Referring to FIGS. 3 and 6, the clamping shoe 23 which is similar to that described above can omit the use of reduced arm portions and instead can be connected by a spiral spring 24 and a screw 25 to the mounting angle 14. In this case, the shoe 23 can move relative to the screw 25 under a biasing force of the spring 23 which presses the shoe 23 against the mounting angle 14 during travel with a spindle (not shown). The spring 24 as shown is held between the head of the screw 25 and the shoe 23.
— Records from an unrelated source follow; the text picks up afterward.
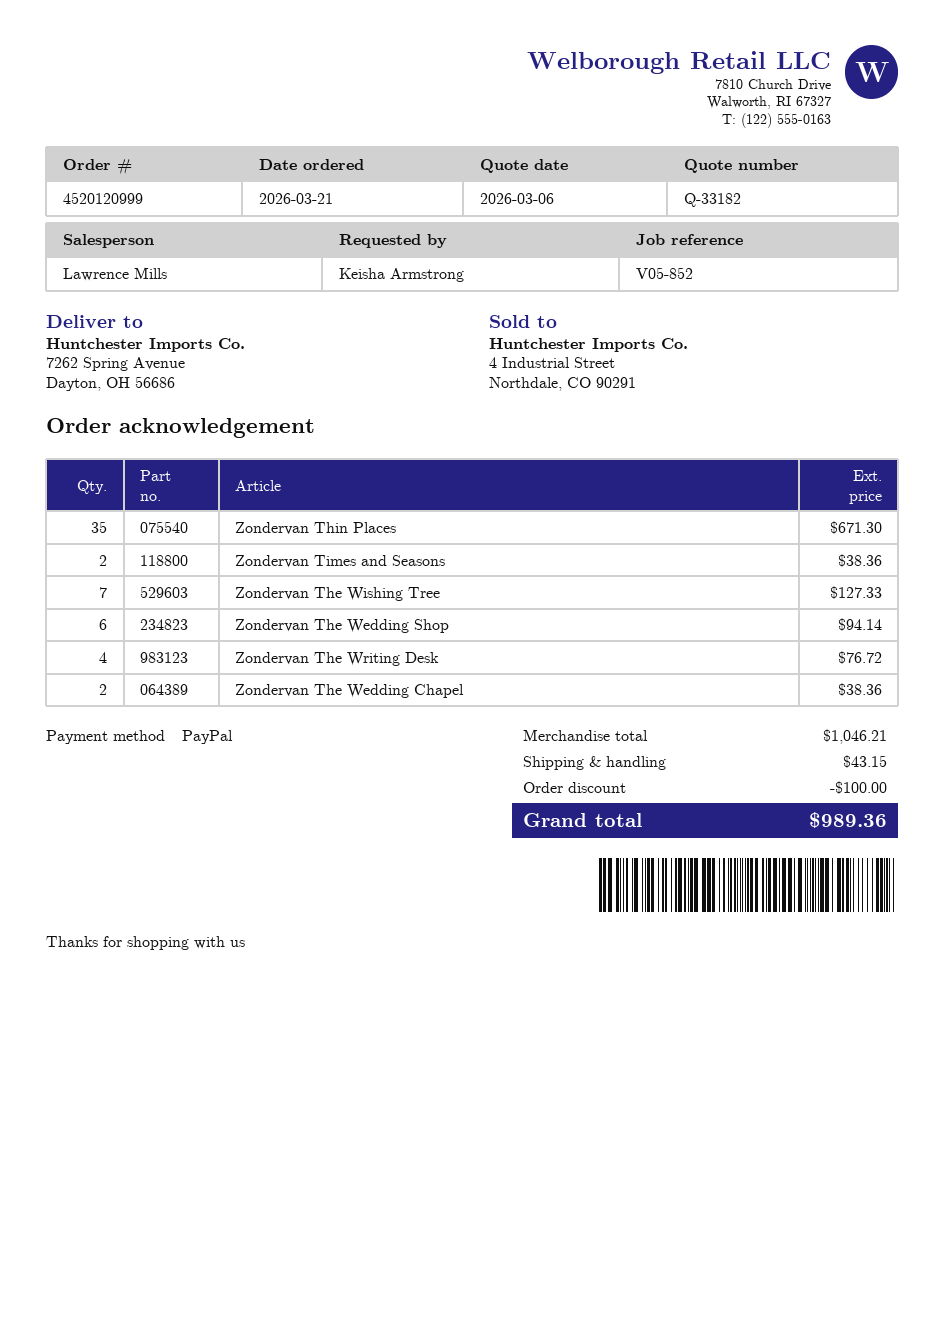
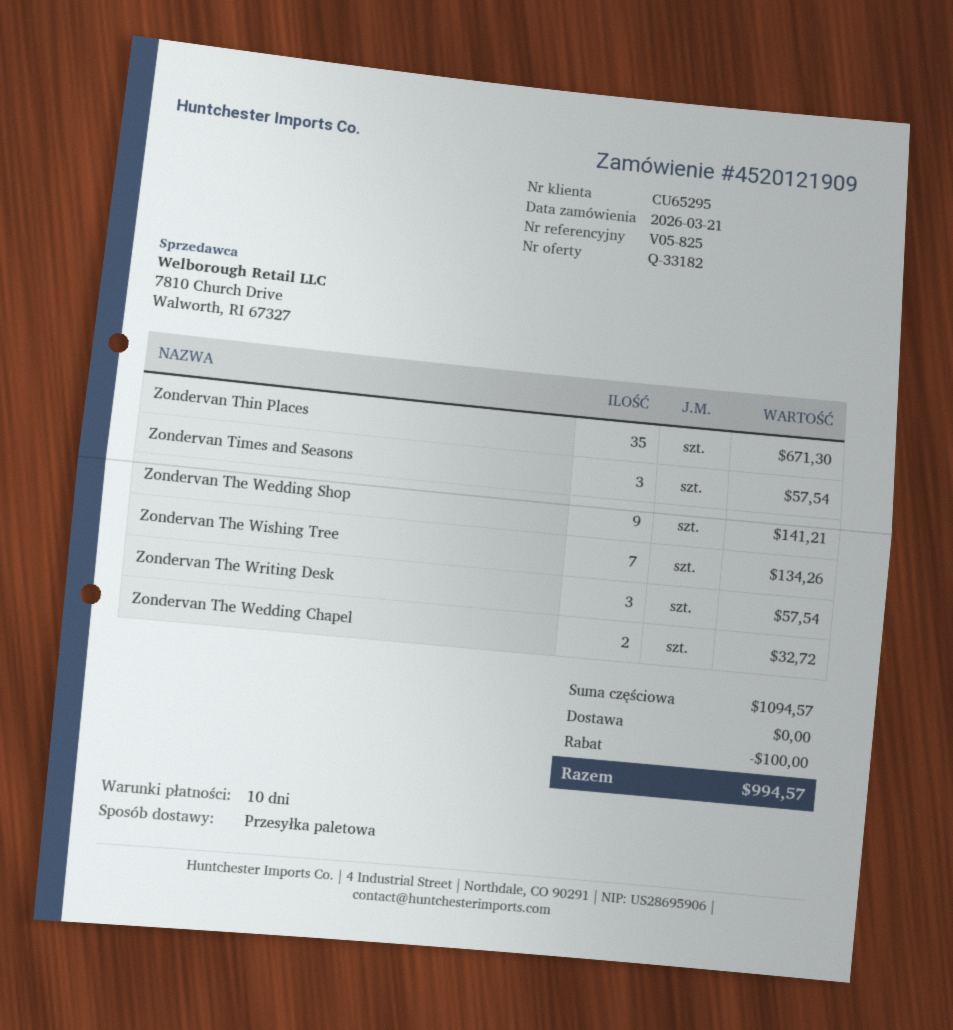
order number: 4520120999 -> 4520121909
reference: V05-852 -> V05-825
Zondervan Times and Seasons: 2 for 38.36 -> 3 for 57.54
Zondervan The Wishing Tree: 7 for 127.33 -> 7 for 134.26
Zondervan The Wedding Shop: 6 for 94.14 -> 9 for 141.21
Zondervan The Writing Desk: 4 for 76.72 -> 3 for 57.54
Zondervan The Wedding Chapel: 2 for 38.36 -> 2 for 32.72
subtotal: 1046.21 -> 1094.57
shipping: 43.15 -> 0.00
total: 989.36 -> 994.57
Referring to FIGS. 4 and 7, wherein like reference characters indicate like parts as above, the clamping shoe 23 can be held between two

springs

26, 27 on a screw 25. As shown, one spring 26 is held between the head of the screw 25 and the shoe 23 while the other spring 27 is held between the mounting angle 14 and the shoe 23.
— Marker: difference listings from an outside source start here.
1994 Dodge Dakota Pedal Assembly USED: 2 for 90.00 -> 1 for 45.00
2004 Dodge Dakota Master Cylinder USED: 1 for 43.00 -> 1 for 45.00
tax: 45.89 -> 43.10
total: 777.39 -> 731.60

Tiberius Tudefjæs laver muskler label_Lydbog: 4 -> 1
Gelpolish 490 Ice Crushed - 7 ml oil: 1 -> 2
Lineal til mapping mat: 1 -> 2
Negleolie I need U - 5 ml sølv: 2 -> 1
Referring to FIGS. 5 and 8, wherein like reference characters indicate like parts as above, the shoe 23 can also be connected directly to the bearing housing 5 my means of an elastic intermediate means such as by one piece spring member 28 as shown.
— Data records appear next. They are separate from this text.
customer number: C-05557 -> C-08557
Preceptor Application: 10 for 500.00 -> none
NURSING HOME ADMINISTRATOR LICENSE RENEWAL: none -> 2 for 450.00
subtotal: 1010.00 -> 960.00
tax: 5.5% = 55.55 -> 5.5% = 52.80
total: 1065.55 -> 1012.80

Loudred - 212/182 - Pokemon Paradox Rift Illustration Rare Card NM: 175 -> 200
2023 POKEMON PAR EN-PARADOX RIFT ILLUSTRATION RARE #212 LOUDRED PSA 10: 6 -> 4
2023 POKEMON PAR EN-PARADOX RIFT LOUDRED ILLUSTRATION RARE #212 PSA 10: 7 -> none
In use, a clamping shoe with a resilient connection as shown in one of FIGS. 3 to 8 operates in the same fashion as the shoe 11 described in FIGS. 1 and 2.

The invention thus provides a brake which is of utmost simplicity of construction and thus low manufacturing cost. Also, the invention permits the possibility of braking elastically supported spindles quickly to a standstill from any rotational speed of the speed range, with or without a load being placed on the spindle and without any additional vibrations (as described above) being caused and, thus, without damage to the brake or to the rotating elements.

What is claimed is:

1. In combination, a spindle rail, a housing secured to said spindle rail, a spindle having a braking surface thereon and being elastically supported radially in said housing, a brake including a clamping shoe having brake elements for pressing against said braking surface of said spindle upon tensioning of said shoe and being resiliently connected to said spindle rail to move radially with said braking surface upon pressing of said brake elements against said braking surface and elastic means connected to said shoe for tensioning of said shoe to press said brake elements against said braking surface on said spindle.

2. The combination as set forth in claim 1 wherein said clamping shoe includes a pair of arms, each said arm having a reduced portion therein adjacent said housing for effecting a resilient relation between each said arm and said housing.

3. The combination as set forth in claim 1 which further comprises an elastic intermediate means connecting said shoe to said housing.

4. The combination as set forth in claim 3 wherein said elastic intermediate means is a spring member connected between said shoe and said housing.

5. The combination as set forth in claim 3 wherein said elastic intermediate means includes at least one spring resiliently biasing said shoe relative to said housing.

6. The combination as set forth in claim 1 wherein said elastic means is a Bowden cable means.